Jun 14th, 2016 by alakomski
The purpose of this site, which will largely function in typical blog fashion, is to address the creative act of ethical consumption in contemporary American society. It is my claim that ethical consumption and its subject, the ethical consumer, are an art projects: they are attempts to represent an idea and how it materializes in the world. They are an intervention, though incomplete and aestheticized. At their best, they can be socially and politically fruitful sites, but most often serve only as inefficient, ineffective critique, relegated to ‘fashion’ or ‘kitsch’. And, at their worst, they are detrimental to progress, taking attention away from underlying structural issues by aestheticizing the material conditions that have facilitated the ability for some to be recognized (through their voice, their choice, their art) and others to be ignored, unrecognized, or misunderstood.
Having that said, I fully recognize and take responsibility for my role in the reproduction of the status quo, as a scholar, a consumer, and a citizen of the global North, specifically of the US. I am ambivalent about my consumer choices and my day-to-day activities, often finding myself resigning to the ‘fact’ that ‘this is just the way it is’.
To be completely transparent, I shop at Whole Foods.

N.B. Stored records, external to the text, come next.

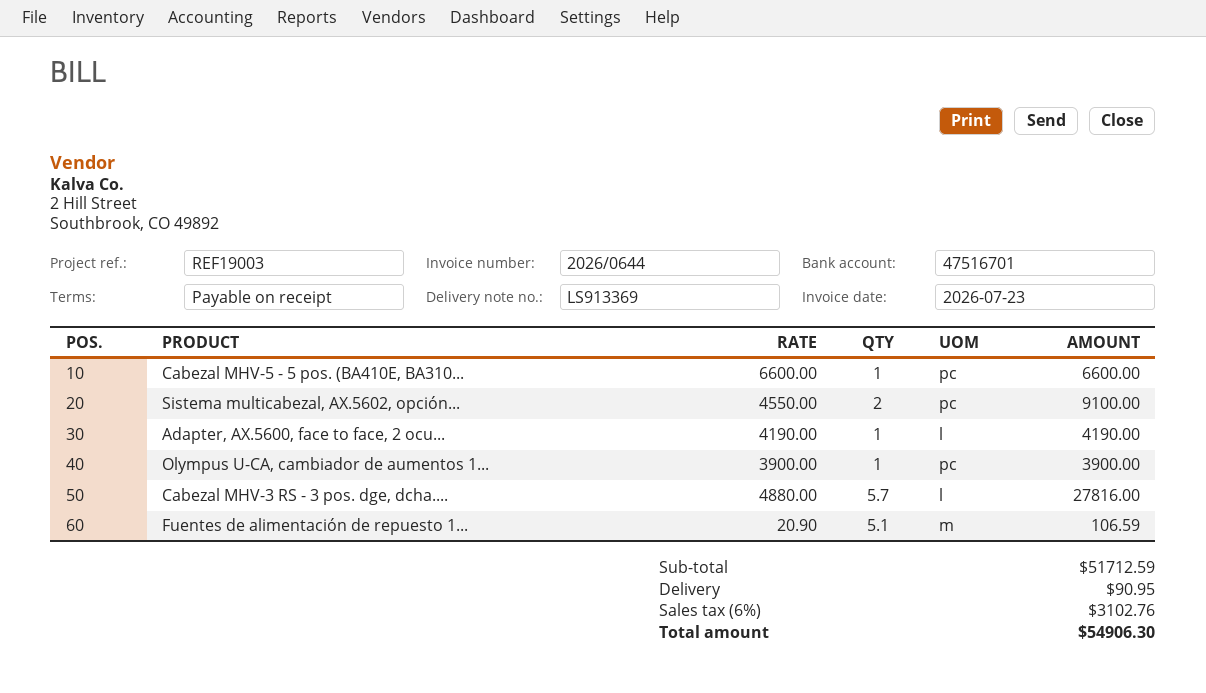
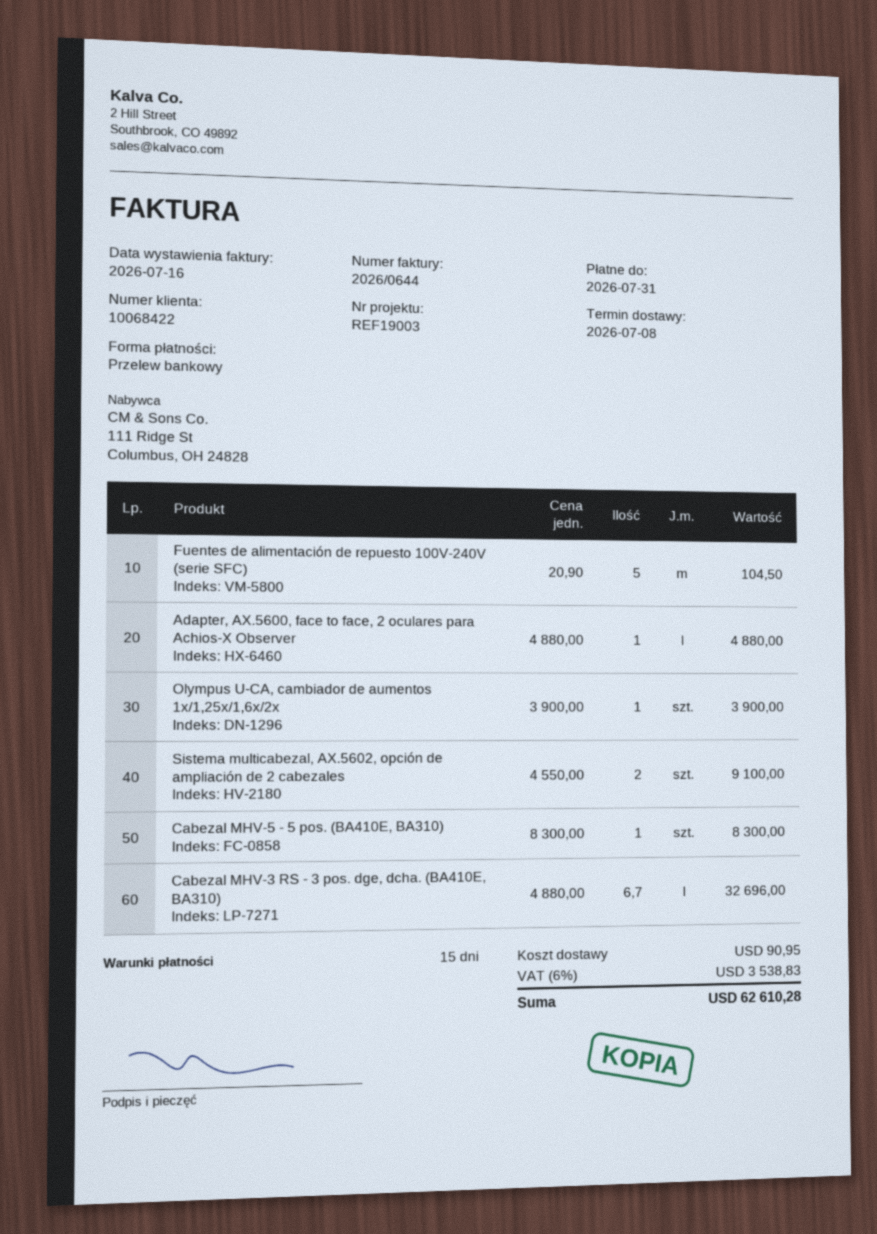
invoice date: 2026-07-23 -> 2026-07-16
payment terms: on receipt -> 15 days
Cabezal MHV-5 - 5 pos. (BA410E, BA310...: 1 x 6600.00 = 6600.00 -> 1 x 8300.00 = 8300.00
Adapter, AX.5600, face to face, 2 ocu...: 1 x 4190.00 = 4190.00 -> 1 x 4880.00 = 4880.00
Cabezal MHV-3 RS - 3 pos. dge, dcha....: 5.7 x 4880.00 = 27816.00 -> 6.7 x 4880.00 = 32696.00
Fuentes de alimentación de repuesto 1...: 5.1 x 20.90 = 106.59 -> 5 x 20.90 = 104.50
tax: 6% = 3102.76 -> 6% = 3538.83
total: 54906.30 -> 62610.28

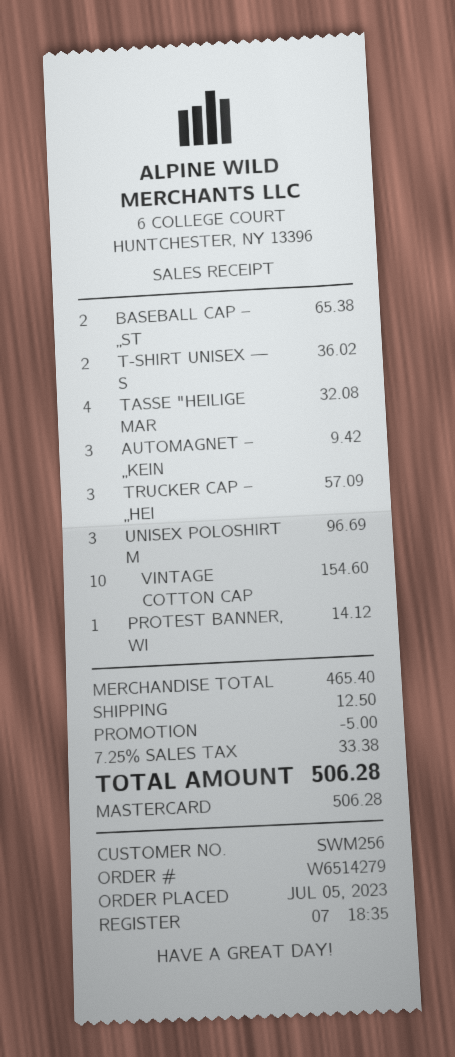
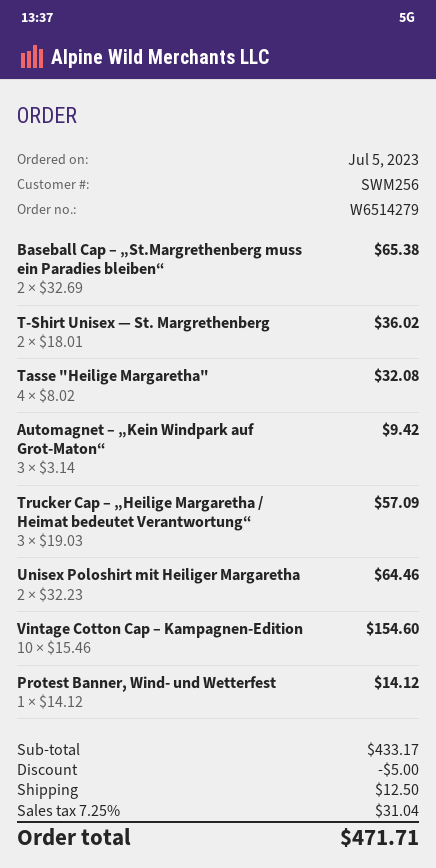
UNISEX POLOSHIRT M: 3 for 96.69 -> 2 for 64.46
subtotal: 465.40 -> 433.17
tax: 7.25% = 33.38 -> 7.25% = 31.04
total: 506.28 -> 471.71

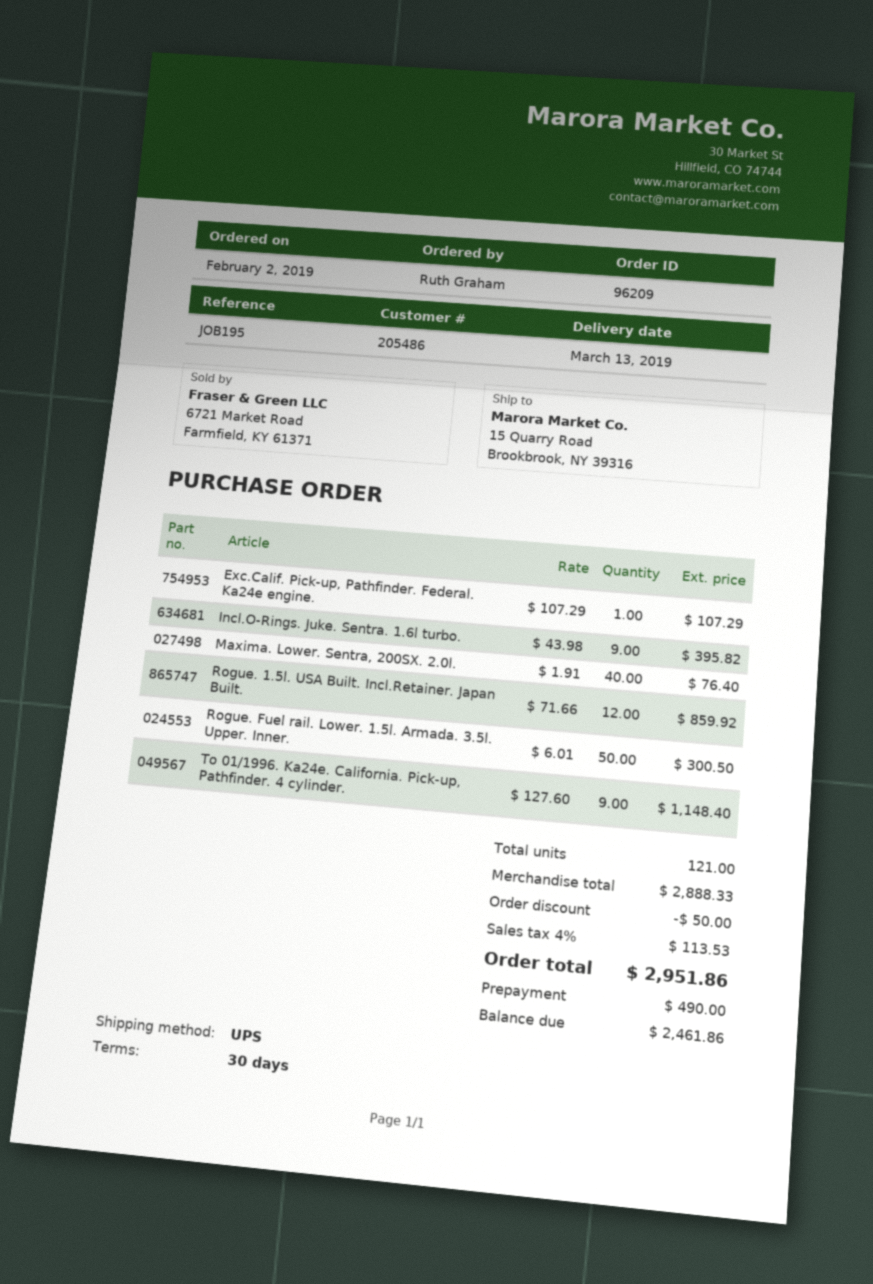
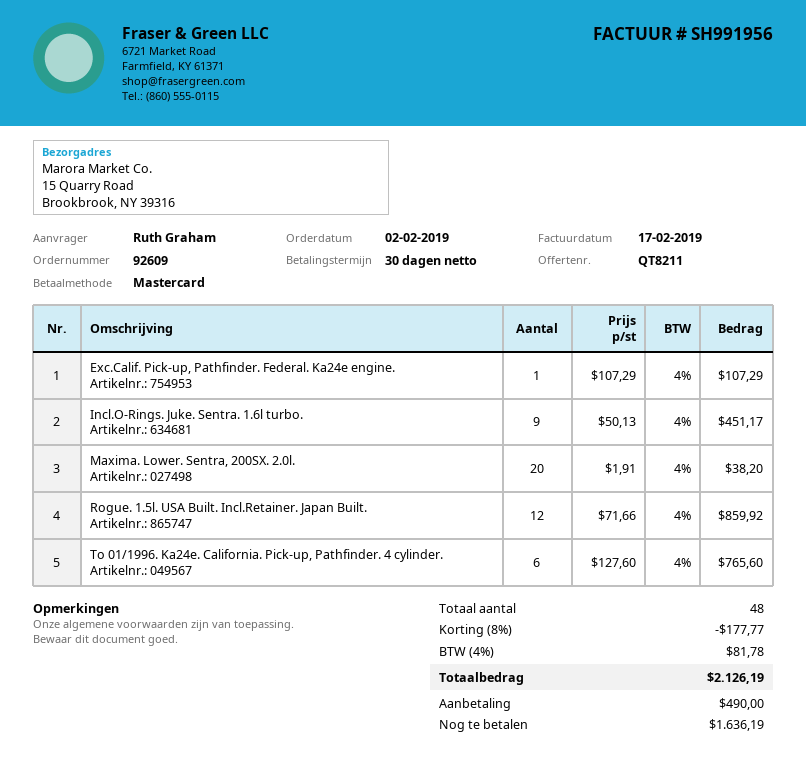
order number: 96209 -> 92609
Incl.O-Rings. Juke. Sentra. 1.6l turbo.: 9 x 43.98 = 395.82 -> 9 x 50.13 = 451.17
Maxima. Lower. Sentra, 200SX. 2.0l.: 40 x 1.91 = 76.40 -> 20 x 1.91 = 38.20
Rogue. Fuel rail. Lower. 1.5l. Armada. 3.5l. Upper. Inner.: 50 x 6.01 = 300.50 -> none
To 01/1996. Ka24e. California. Pick-up, Pathfinder. 4 cylinder.: 9 x 127.60 = 1148.40 -> 6 x 127.60 = 765.60
total quantity: 121 -> 48
discount: 50.00 -> 177.77
tax: 4% = 113.53 -> 4% = 81.78
total: 2951.86 -> 2126.19
balance: 2461.86 -> 1636.19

Not only do I shop there, I go to the store nearest to my home and work nearly every day, sometimes twice a day. I own a number of garments from lululemon and their website is one of the most frequented on my browser. Also, while there are a number of great independent coffee shops in the District of Columbia, I most often go to Starbucks. I have had a ‘Gold Card’ since 2010 and like the idea of collecting ‘stars’ for free drinks. I own a car (well, I almost own a car, I have 14 more monthly payments before it’s 100% mine) and I sometimes drive it the 2 miles to work simply because I don’t feel like riding my bike. I loathe public transportation. I don’t always buy organic foods, with the exception of strawberries because I am allergic to the pesticides they use in conventional cultivation. I also leave the sink running while I brush my teeth… and so on and so forth (as Zizek would say).
I am stuck in a debate that largely takes place within my own head as to whether ethical consumption is in fact the best we can do and if an alternative is even possible. At the same time, I am struck by the fact that ethical consumption is simply an artifice for deepening crises–social, political, and economic–world over. I fear that believing we can make capitalism better will actually lead to an overall demise in the quality of life for many, as it serves as a pleasant valance to the reality of continuing and expanding injustice through the globalization of commodity chains (you know lululemon is no longer made in Canada, right? But, instead, under ‘fair’ conditions in Sri Lanka).
At the same time, as an American I know that I have to look out for me first. Personally, with my esoteric PhD that has resulted in a $200k+ debt (yes, my choice, my ‘fault’) and my current income being only my $12/hour service industry job (which I don’t hate, don’t get me wrong), I can’t help but celebrate when Whole Foods has zucchini on sale for 79 cents a pound.